**Activity**
All the lines below need to be output exactly, apart from any images.

**Working data**
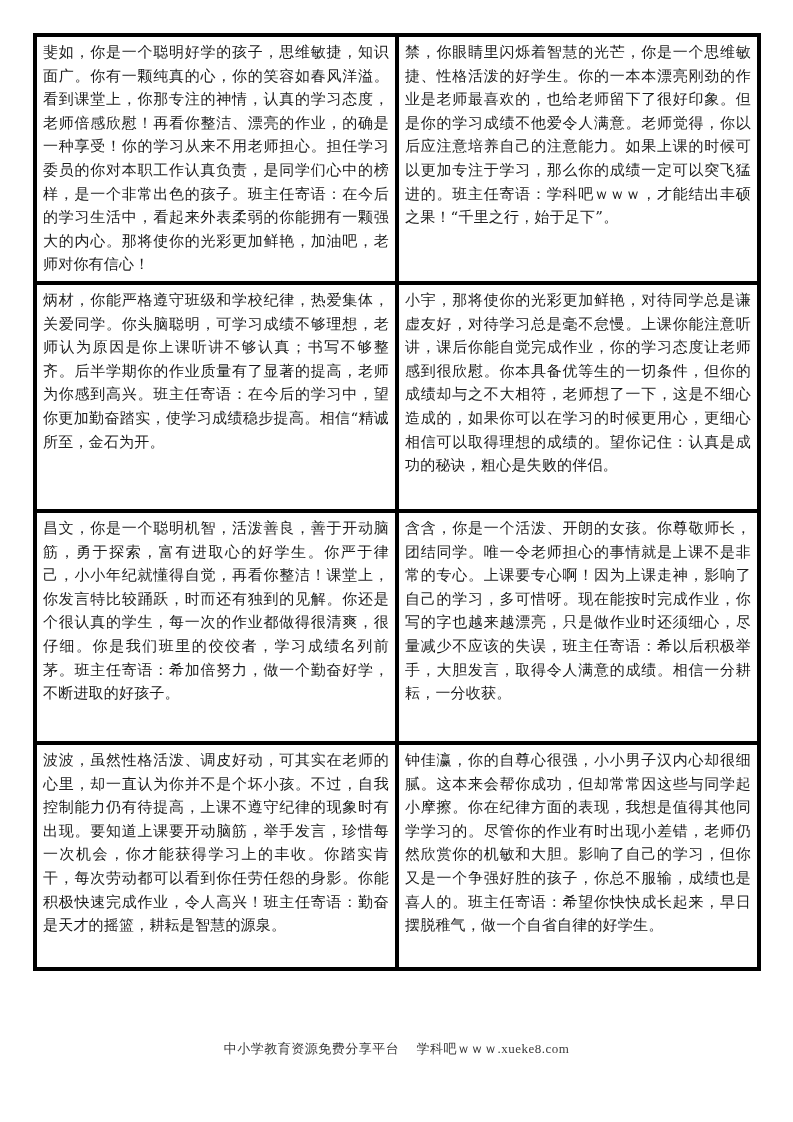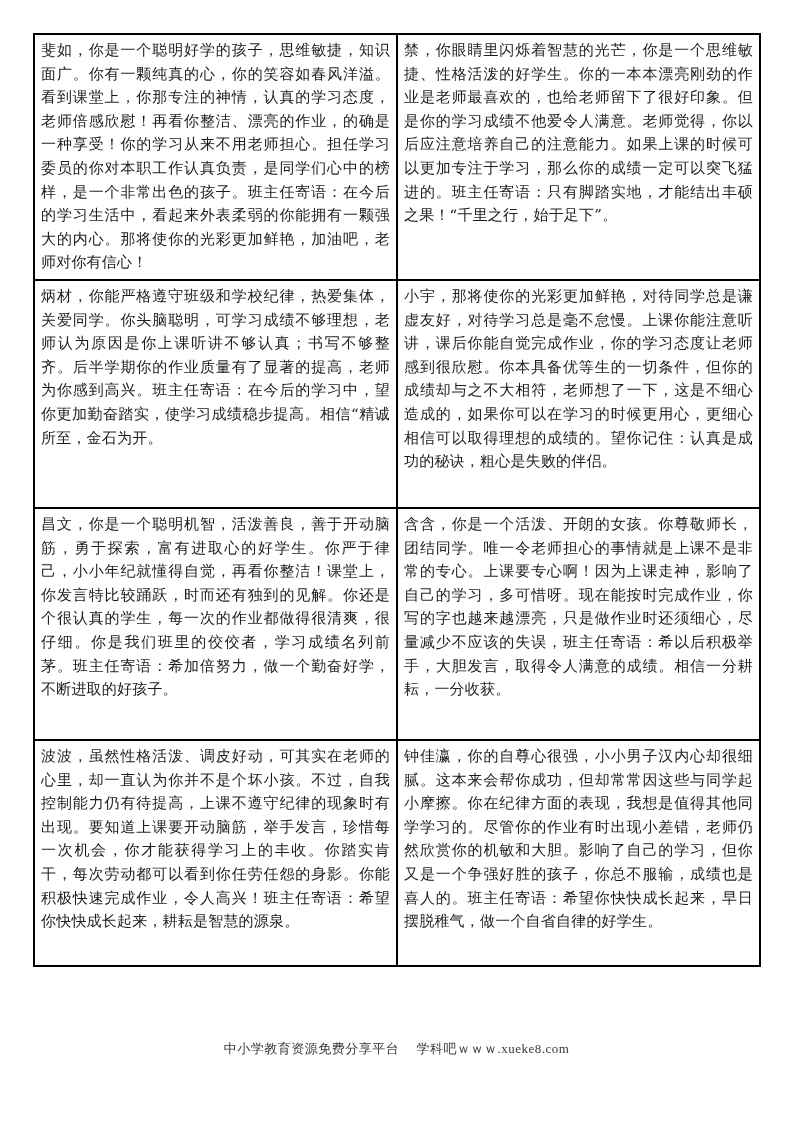--- a/index.html
+++ b/index.html
@@ -27,7 +27,7 @@
     table-layout: fixed;
   }
   table.comments td {
-    border: 2px solid #000000;
+    border: 4px solid #000000;
     vertical-align: top;
     padding: 4px 6px 4px 6px;
     font-size: 15px;

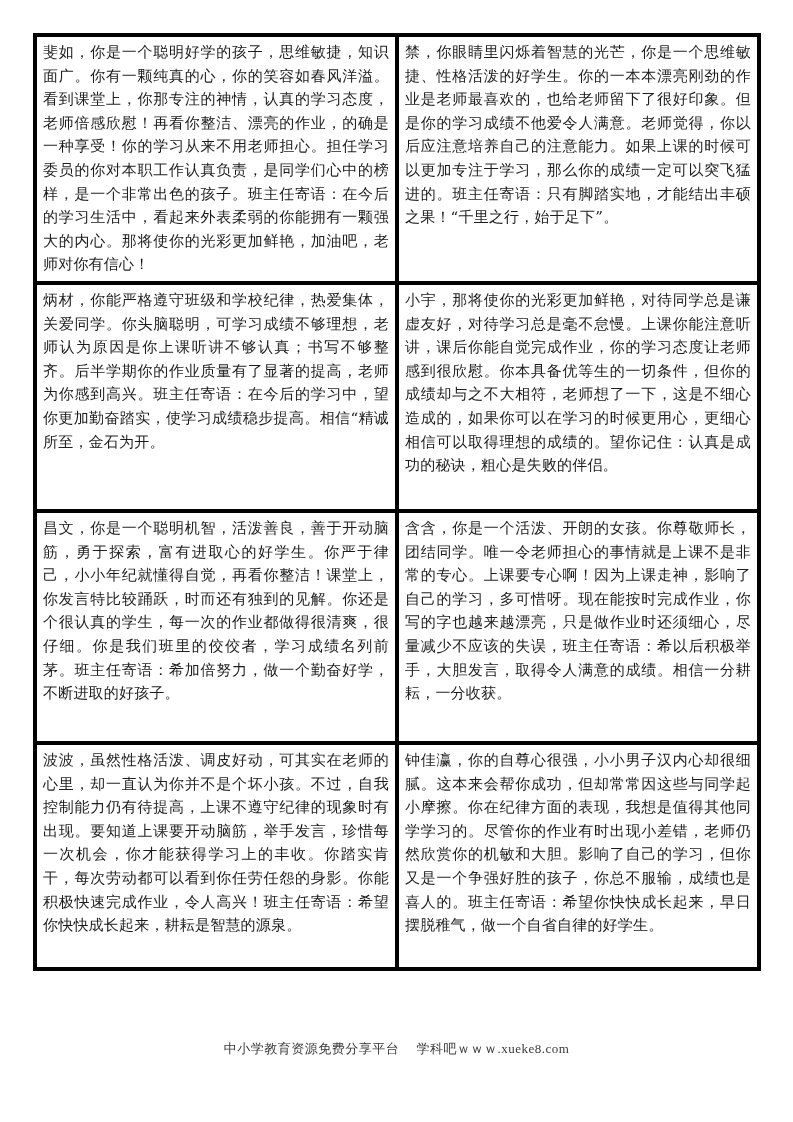--- a/index.html
+++ b/index.html
@@ -65,7 +65,7 @@
           <div>斐如，你是一个聪明好学的孩子，思维敏捷，知识面广。你有一颗纯真的心，你的笑容如春风洋溢。看到课堂上，你那专注的神情，认真的学习态度，老师倍感欣慰！再看你整洁、漂亮的作业，的确是一种享受！你的学习从来不用老师担心。担任学习委员的你对本职工作认真负责，是同学们心中的榜样，是一个非常出色的孩子。班主任寄语：在今后的学习生活中，看起来外表柔弱的你能拥有一颗强大的内心。那将使你的光彩更加鲜艳，加油吧，老师对你有信心！</div>
         </td>
         <td>
-          <div>禁，你眼睛里闪烁着智慧的光芒，你是一个思维敏捷、性格活泼的好学生。你的一本本漂亮刚劲的作业是老师最喜欢的，也给老师留下了很好印象。但是你的学习成绩不他爱令人满意。老师觉得，你以后应注意培养自己的注意能力。如果上课的时候可以更加专注于学习，那么你的成绩一定可以突飞猛进的。班主任寄语：只有脚踏实地，才能结出丰硕之果！“千里之行，始于足下”。</div>
+          <div>禁，你眼睛里闪烁着智慧的光芒，你是一个思维敏捷、性格活泼的好学生。你的一本本漂亮刚劲的作业是老师最喜欢的，也给老师留下了很好印象。但是你的学习成绩不他爱令人满意。老师觉得，你以后应注意培养自己的注意能力。如果上课的时候可以更加专注于学习，那么你的成绩一定可以突飞猛进的。班主任寄语：学科吧ｗｗｗ，才能结出丰硕之果！“千里之行，始于足下”。</div>
         </td>
       </tr>
       <tr class="row-2">

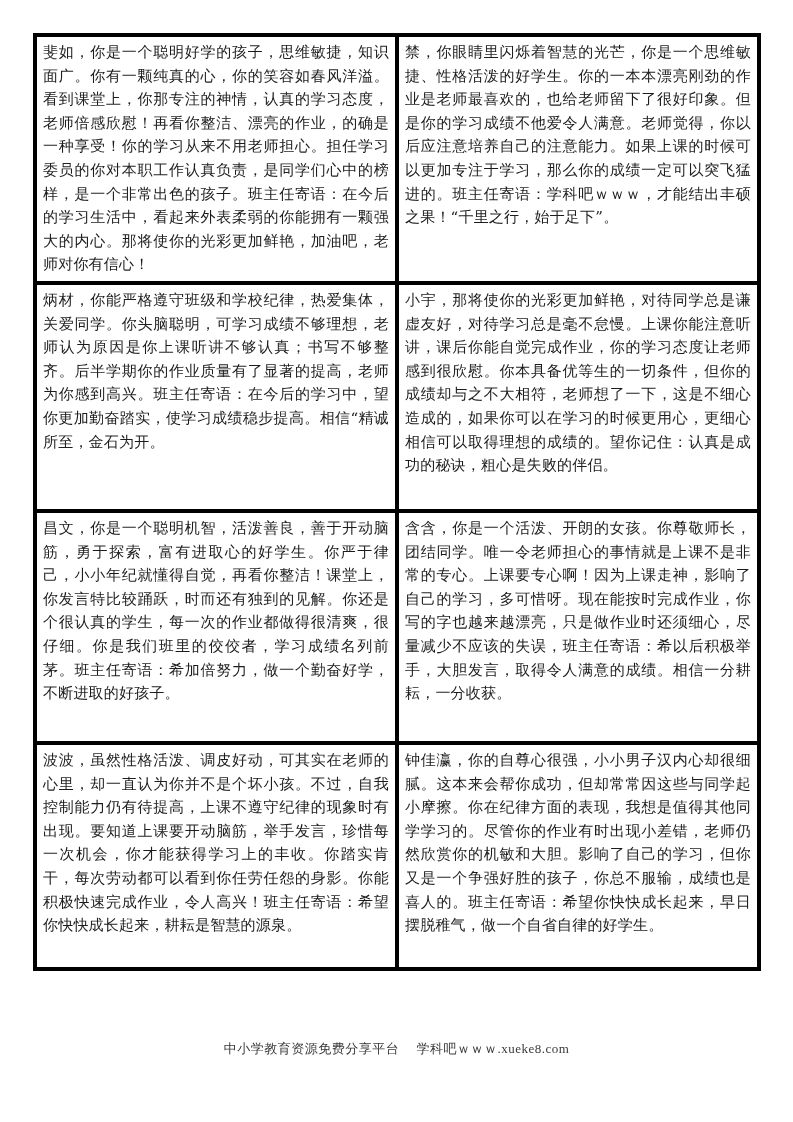--- a/index.html
+++ b/index.html
@@ -86,7 +86,7 @@
       </tr>
       <tr class="row-4">
         <td>
-          <div>波波，虽然性格活泼、调皮好动，可其实在老师的心里，却一直认为你并不是个坏小孩。不过，自我控制能力仍有待提高，上课不遵守纪律的现象时有出现。要知道上课要开动脑筋，举手发言，珍惜每一次机会，你才能获得学习上的丰收。你踏实肯干，每次劳动都可以看到你任劳任怨的身影。你能积极快速完成作业，令人高兴！班主任寄语：希望你快快成长起来，耕耘是智慧的源泉。</div>
+          <div>波波，虽然性格活泼、调皮好动，可其实在老师的心里，却一直认为你并不是个坏小孩。不过，自我控制能力仍有待提高，上课不遵守纪律的现象时有出现。要知道上课要开动脑筋，举手发言，珍惜每一次机会，你才能获得学习上的丰收。你踏实肯干，每次劳动都可以看到你任劳任怨的身影。你能积极快速完成作业，令人高兴！班主任寄语：勤奋是天才的摇篮，耕耘是智慧的源泉。</div>
         </td>
         <td>
           <div>钟佳瀛，你的自尊心很强，小小男子汉内心却很细腻。这本来会帮你成功，但却常常因这些与同学起小摩擦。你在纪律方面的表现，我想是值得其他同学学习的。尽管你的作业有时出现小差错，老师仍然欣赏你的机敏和大胆。影响了自己的学习，但你又是一个争强好胜的孩子，你总不服输，成绩也是喜人的。班主任寄语：希望你快快成长起来，早日摆脱稚气，做一个自省自律的好学生。</div>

**Solved problem**
--- a/index.html
+++ b/index.html
@@ -27,7 +27,7 @@
     table-layout: fixed;
   }
   table.comments td {
-    border: 2px solid #000000;
+    border: 4px solid #000000;
     vertical-align: top;
     padding: 4px 6px 4px 6px;
     font-size: 15px;

--- a/index.html
+++ b/index.html
@@ -65,7 +65,7 @@
           <div>斐如，你是一个聪明好学的孩子，思维敏捷，知识面广。你有一颗纯真的心，你的笑容如春风洋溢。看到课堂上，你那专注的神情，认真的学习态度，老师倍感欣慰！再看你整洁、漂亮的作业，的确是一种享受！你的学习从来不用老师担心。担任学习委员的你对本职工作认真负责，是同学们心中的榜样，是一个非常出色的孩子。班主任寄语：在今后的学习生活中，看起来外表柔弱的你能拥有一颗强大的内心。那将使你的光彩更加鲜艳，加油吧，老师对你有信心！</div>
         </td>
         <td>
-          <div>禁，你眼睛里闪烁着智慧的光芒，你是一个思维敏捷、性格活泼的好学生。你的一本本漂亮刚劲的作业是老师最喜欢的，也给老师留下了很好印象。但是你的学习成绩不他爱令人满意。老师觉得，你以后应注意培养自己的注意能力。如果上课的时候可以更加专注于学习，那么你的成绩一定可以突飞猛进的。班主任寄语：只有脚踏实地，才能结出丰硕之果！“千里之行，始于足下”。</div>
+          <div>禁，你眼睛里闪烁着智慧的光芒，你是一个思维敏捷、性格活泼的好学生。你的一本本漂亮刚劲的作业是老师最喜欢的，也给老师留下了很好印象。但是你的学习成绩不他爱令人满意。老师觉得，你以后应注意培养自己的注意能力。如果上课的时候可以更加专注于学习，那么你的成绩一定可以突飞猛进的。班主任寄语：学科吧ｗｗｗ，才能结出丰硕之果！“千里之行，始于足下”。</div>
         </td>
       </tr>
       <tr class="row-2">

--- a/index.html
+++ b/index.html
@@ -86,7 +86,7 @@
       </tr>
       <tr class="row-4">
         <td>
-          <div>波波，虽然性格活泼、调皮好动，可其实在老师的心里，却一直认为你并不是个坏小孩。不过，自我控制能力仍有待提高，上课不遵守纪律的现象时有出现。要知道上课要开动脑筋，举手发言，珍惜每一次机会，你才能获得学习上的丰收。你踏实肯干，每次劳动都可以看到你任劳任怨的身影。你能积极快速完成作业，令人高兴！班主任寄语：希望你快快成长起来，耕耘是智慧的源泉。</div>
+          <div>波波，虽然性格活泼、调皮好动，可其实在老师的心里，却一直认为你并不是个坏小孩。不过，自我控制能力仍有待提高，上课不遵守纪律的现象时有出现。要知道上课要开动脑筋，举手发言，珍惜每一次机会，你才能获得学习上的丰收。你踏实肯干，每次劳动都可以看到你任劳任怨的身影。你能积极快速完成作业，令人高兴！班主任寄语：勤奋是天才的摇篮，耕耘是智慧的源泉。</div>
         </td>
         <td>
           <div>钟佳瀛，你的自尊心很强，小小男子汉内心却很细腻。这本来会帮你成功，但却常常因这些与同学起小摩擦。你在纪律方面的表现，我想是值得其他同学学习的。尽管你的作业有时出现小差错，老师仍然欣赏你的机敏和大胆。影响了自己的学习，但你又是一个争强好胜的孩子，你总不服输，成绩也是喜人的。班主任寄语：希望你快快成长起来，早日摆脱稚气，做一个自省自律的好学生。</div>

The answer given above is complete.